• [To do] Copy all lines in the material holding the string "verfügbar".

• [The input]
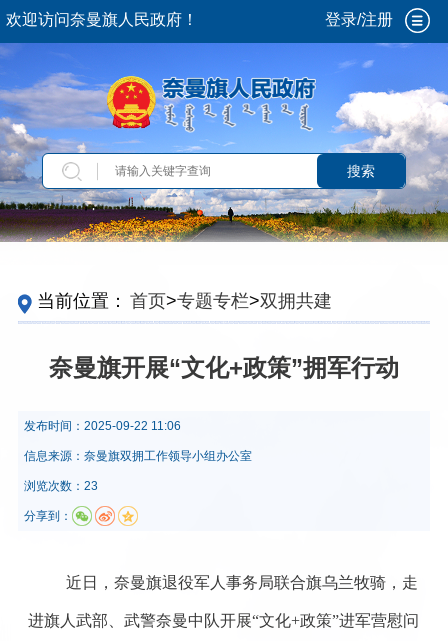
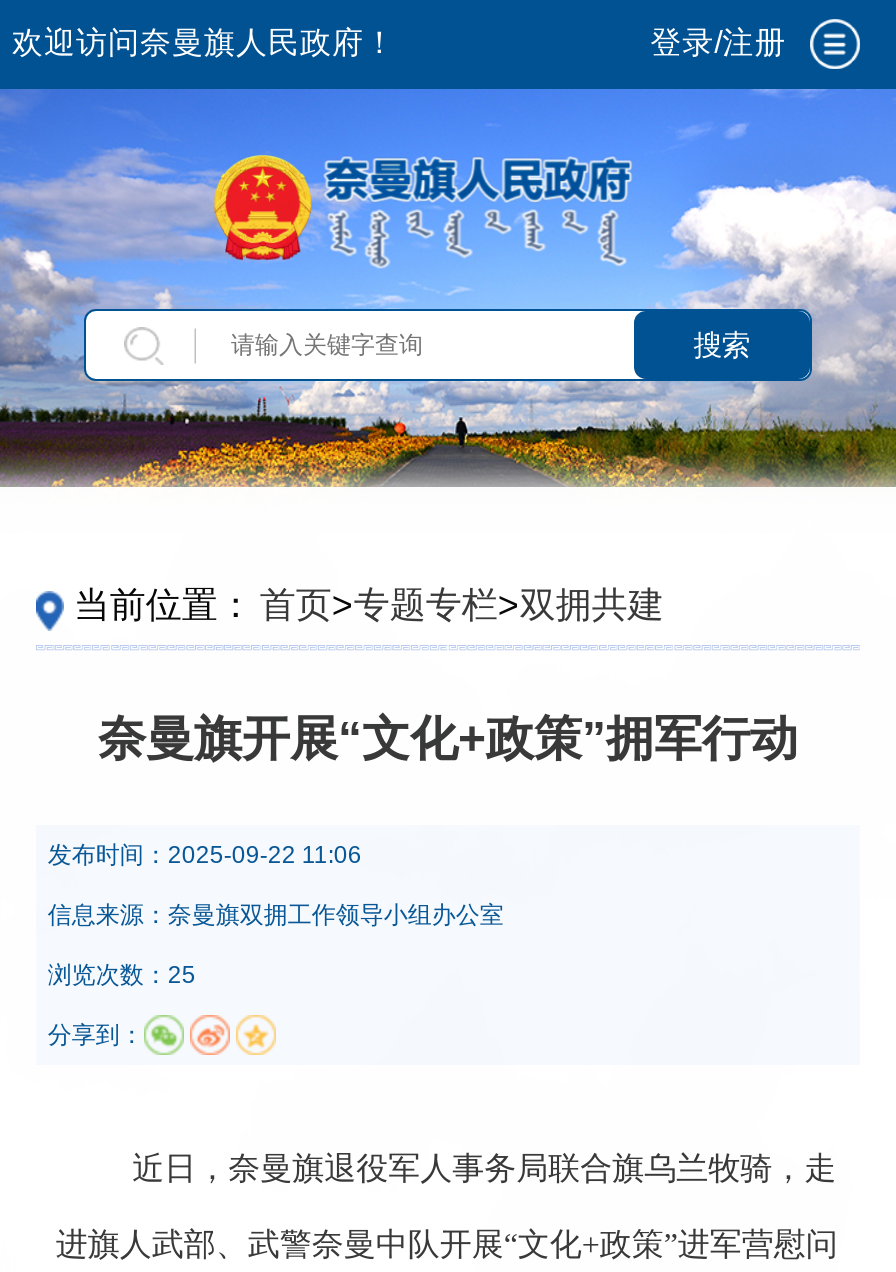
- 浏览次数：23
+ 浏览次数：25
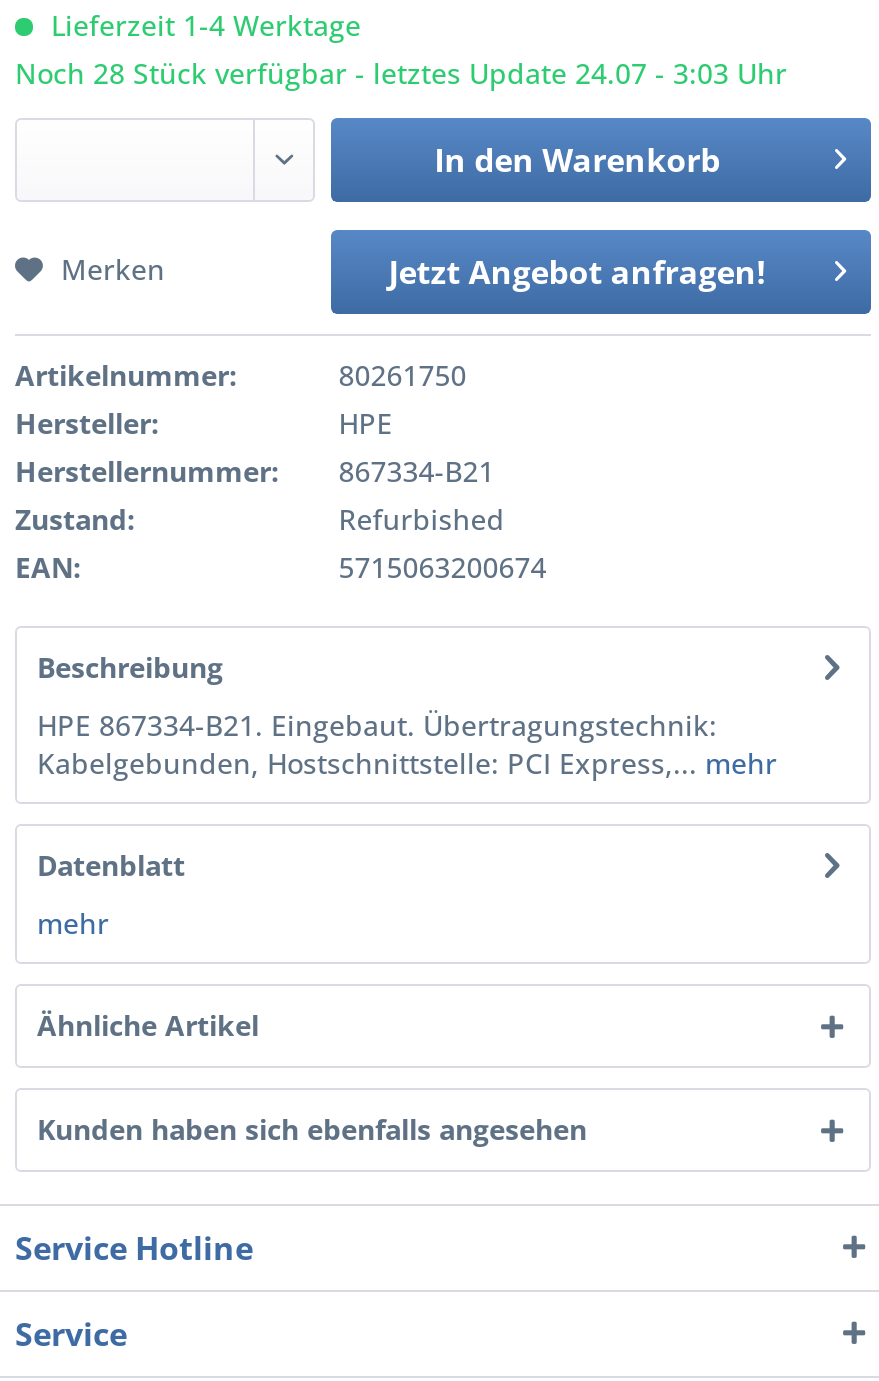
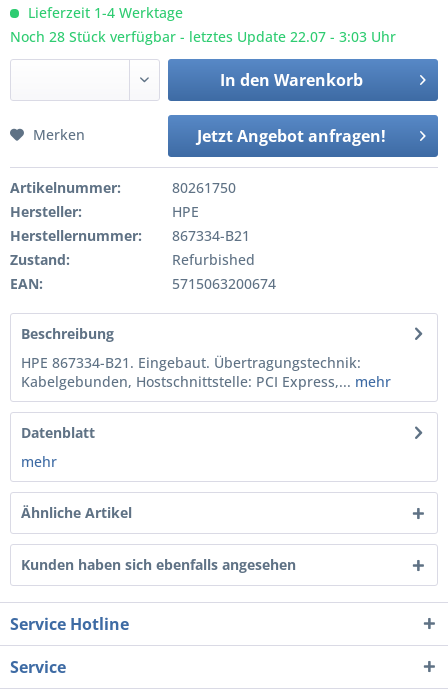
- Noch 28 Stück verfügbar - letztes Update 24.07 - 3:03 Uhr
+ Noch 28 Stück verfügbar - letztes Update 22.07 - 3:03 Uhr
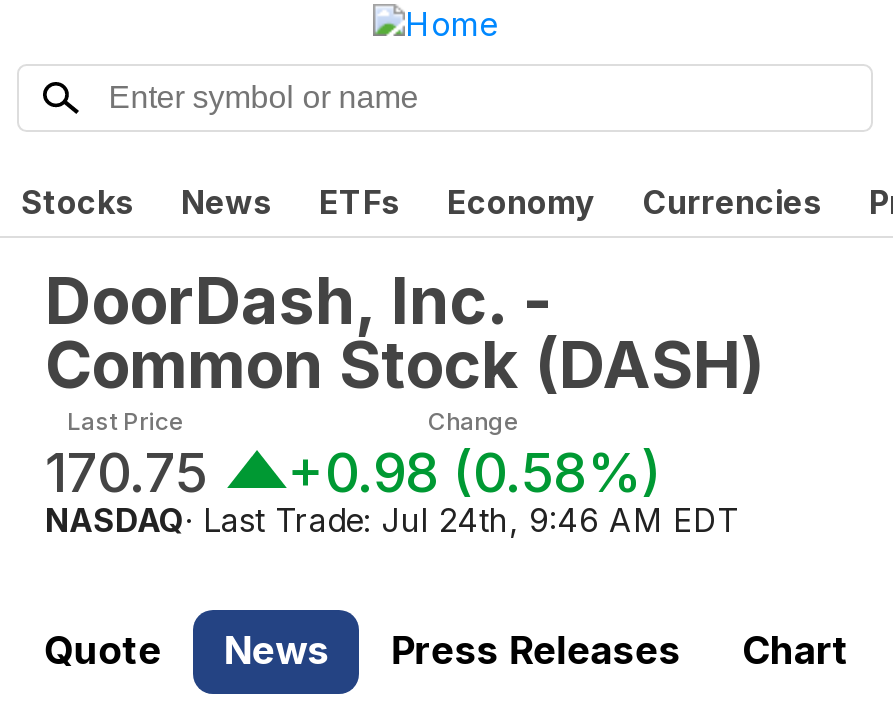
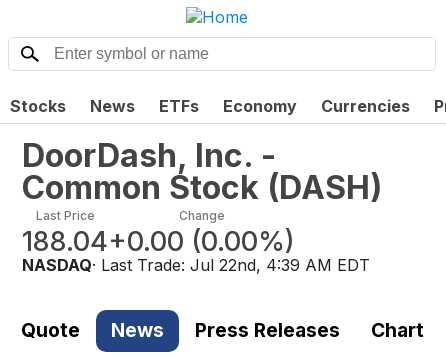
- 170.75
+ 188.04

- +0.98 (0.58%)
+ +0.00 (0.00%)

- NASDAQ · Last Trade: Jul 24th, 9:46 AM EDT
+ NASDAQ · Last Trade: Jul 22nd, 4:39 AM EDT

• [Solved exercise]
- Noch 28 Stück verfügbar - letztes Update 24.07 - 3:03 Uhr
+ Noch 28 Stück verfügbar - letztes Update 22.07 - 3:03 Uhr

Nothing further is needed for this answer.